In this notebook, we will compare the manual, semi-automated, and fully automated (featuretools) feature engineering approaches for the Kaggle Home Credit Default Risk competition. For comparison we will focus on time: how long it took to make the features, and performance: the score in cross validation and when submitted to the Kaggle leaderboard.

The summary of results are as follows:

| Dataset                     	| Total Features                      	| Time Spent (conservative estimate)  	| CV ROC AUC default model 	| Public Leaderboard  ROC AUC default model 	|
|-----------------------------	|-------------------------------------	|-------------------------------------	|--------------------------	|-------------------------------------------	|
| Main after one-hot encoding 	| 241                                 	| 15 minutes                          	| 0.75565                  	| 0.741                                     	|
| Manual Feature Engineering  	| 271 (30 from  manual engineering)   	| 7.5 hours (15 minutes per feature)  	| 0.77227                  	| 0.776                                     	|
| Manual + Semi-Automated     	| 1444 (1173 from  semi-auto methods) 	| 10 hours (0.5 minutes per feature)  	| 0.77987                  	| 0.782                                     	|
| Fully Automated             	| 2800 (2574 from  featuretools)      	| 2 hours (0.05 minutes per  feature) 	|                          	|                                           	|

## Explanation of Result Categories

* __Dataset__: refers to the method used to construct the set of features. The baseline set is the main dataframe (`app`) after one-hot encoding categorical variables
* __Total Features__: the total number of predictor variables after implementing the method. Numbers in parenthesis indicate the features built by the method alone since each method built on the previous
* __Time Spent__: Total time spent creating the set of features. This is a __conservative__ estimate as it does not include the hundreds of hours spent by other data scientists working on the problem or the hours I personally spent reading about the problem. This refers only to the time I spent actively coding the technique.
* __CV ROC AUC default model__. The 5-fold cross validation ROC AUC using the default hyperparameter values of the Gradient Boosting Machine (GBM) implemented with the LightGBM library. The number of estimators was found using 100 rounds of early stopping with the 5-fold cv.
* __Public Leaderboard ROC AUC default model__. The ROC AUC score of dataset from the GBM model when submitted to the public leaderboard on Kaggle. The GBM model used the same default hyperparameters and the cv early stopping results for the number of estimators. Predictions were made on the testing data and then uploaded to Kaggle where the Public Leaderboard is calculated using 10% of the total testing observations. The final leaderboard will be made known at the end of the competition. 

## Random Search

After using the default hyperparameters of the GBM in LightGBM as a first approximation of the dataset performance, random search was run for 150 iterations on the manual feature engineering dataset (saved as `features_manual_domain.csv`). These results are available in `random_search_domain.csv`. Below, we go through the results of random search and then use the best hyperparameter values to assess cross validation ROC AUC. 

In [10]:
# Data manipulation
import pandas as pd
import numpy as np

# Visualization libraries
import matplotlib.pyplot as plt
import seaborn as sns

%matplotlib inline

RSEED = 50

In [16]:
random = pd.read_csv('../input/results/random_search_domain.csv', index_col=0)

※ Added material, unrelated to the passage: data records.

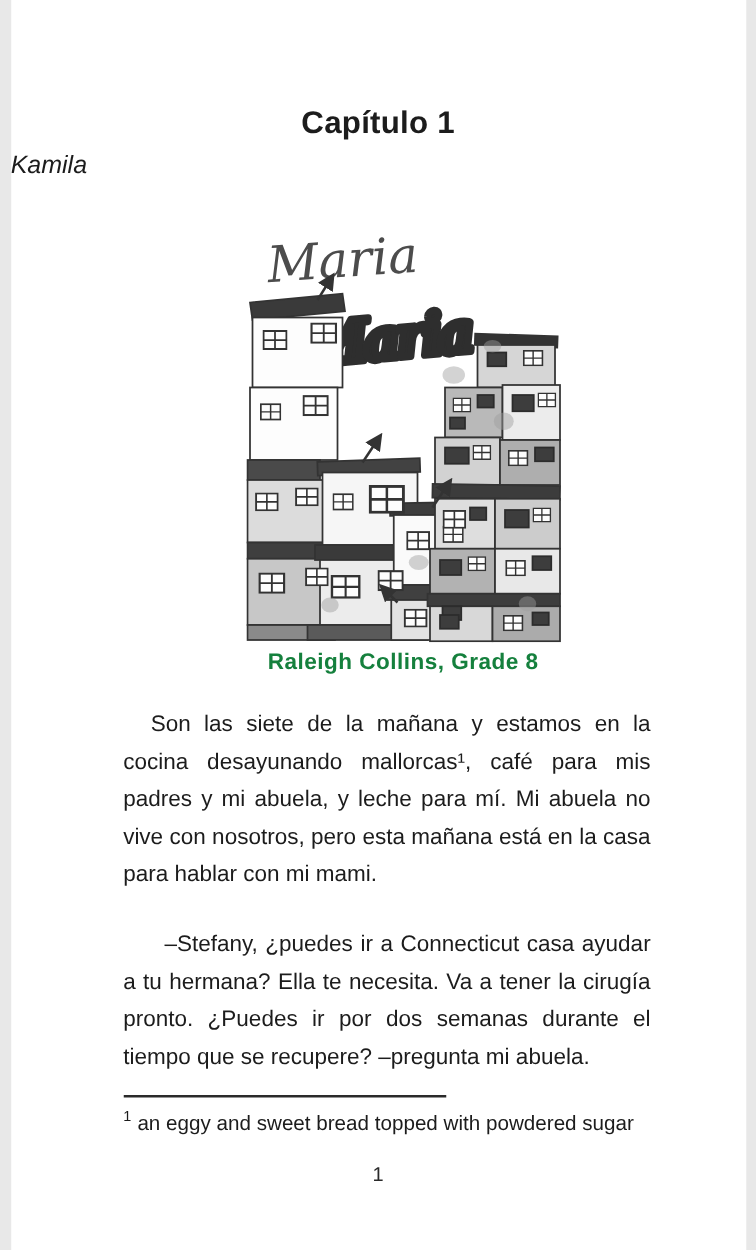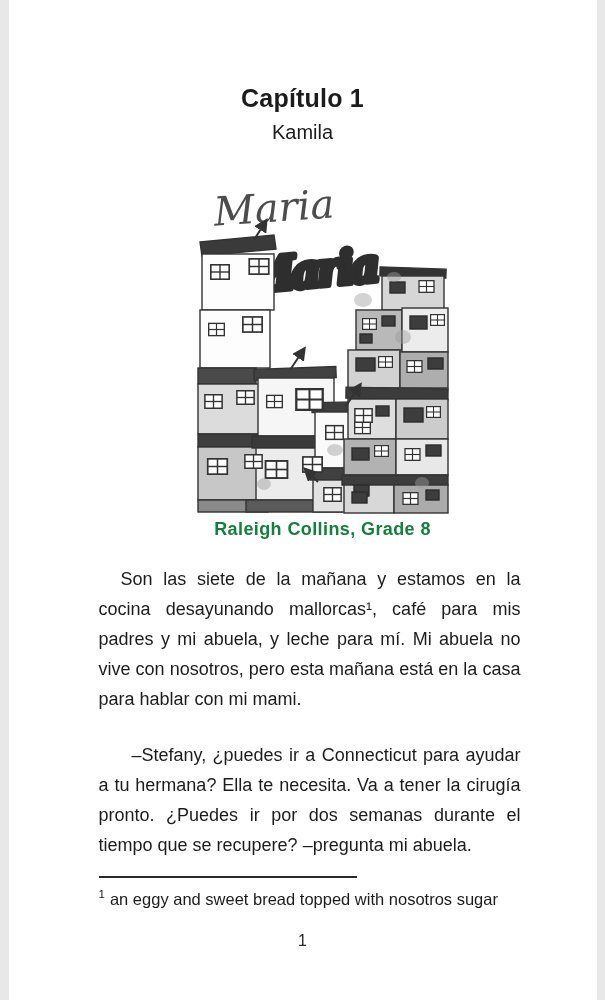"Kamila" .chapter-subtitle { font-style: none -> italic; text-align: center -> none }
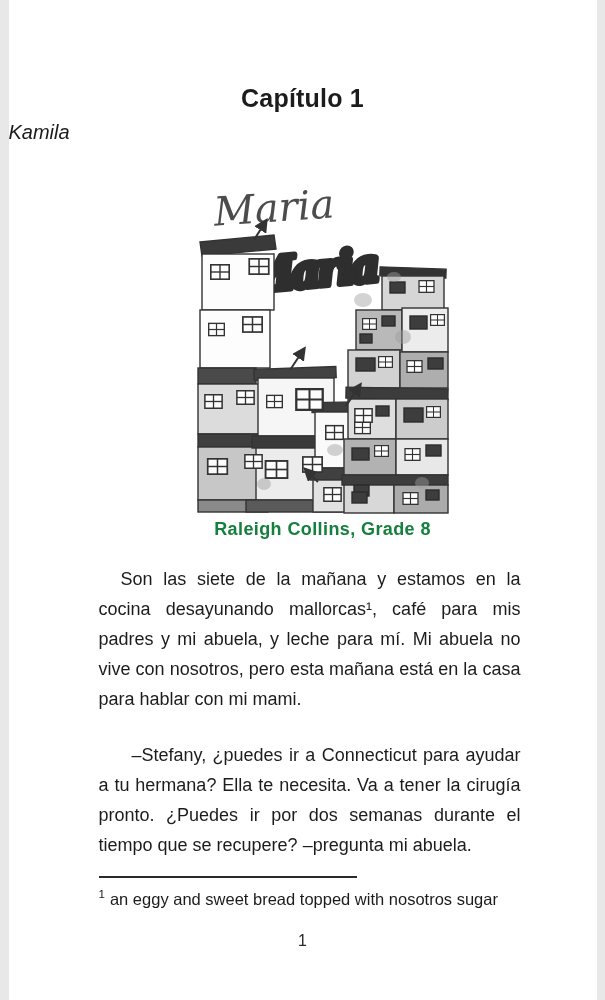"–Stefany, ¿puedes ir a Connecticut" p.para-2 { text: para -> casa }
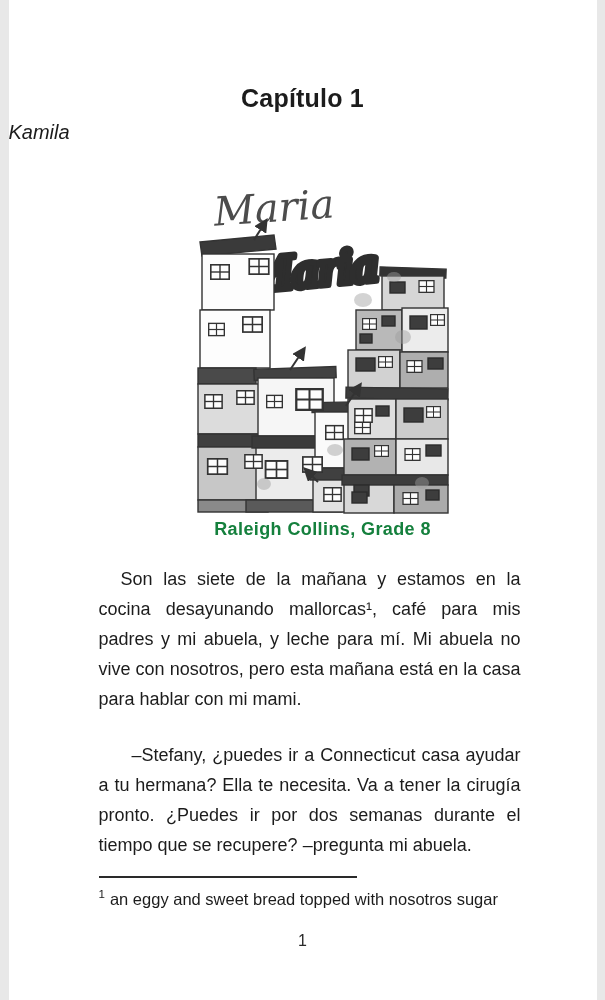"an eggy and sweet bread" span.fn-text { text: nosotros -> powdered }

# Sort with best values on top
random = random.sort_values('score', ascending = False).reset_index(drop = True)
random.head(10)

Unnamed: 0,score,hyperparameters,iteration,time
0,0.780678,"{'verbose': 1, 'is_unbalance': True, 'boosting...",125,384.011306
1,0.780417,"{'verbose': 1, 'is_unbalance': True, 'boosting...",109,370.445021
2,0.780216,"{'verbose': 1, 'is_unbalance': True, 'boosting...",9,137.456086
3,0.780154,"{'verbose': 1, 'is_unbalance': True, 'boosting...",41,134.778583
4,0.780134,"{'verbose': 1, 'is_unbalance': True, 'boosting...",97,169.808482
5,0.780001,"{'verbose': 1, 'is_unbalance': True, 'boosting...",7,365.550064
6,0.779729,"{'verbose': 1, 'is_unbalance': True, 'boosting...",62,122.443247
7,0.779705,"{'verbose': 1, 'is_unbalance': False, 'boostin...",135,143.39946
8,0.779693,"{'verbose': 1, 'is_unbalance': False, 'boostin...",126,136.182787
9,0.779674,"{'verbose': 1, 'is_unbalance': True, 'boosting...",75,244.119122


As a reminder, the best cross validation ROC AUC before random search was 0.77227. The random search significantly improved the cross validation score. 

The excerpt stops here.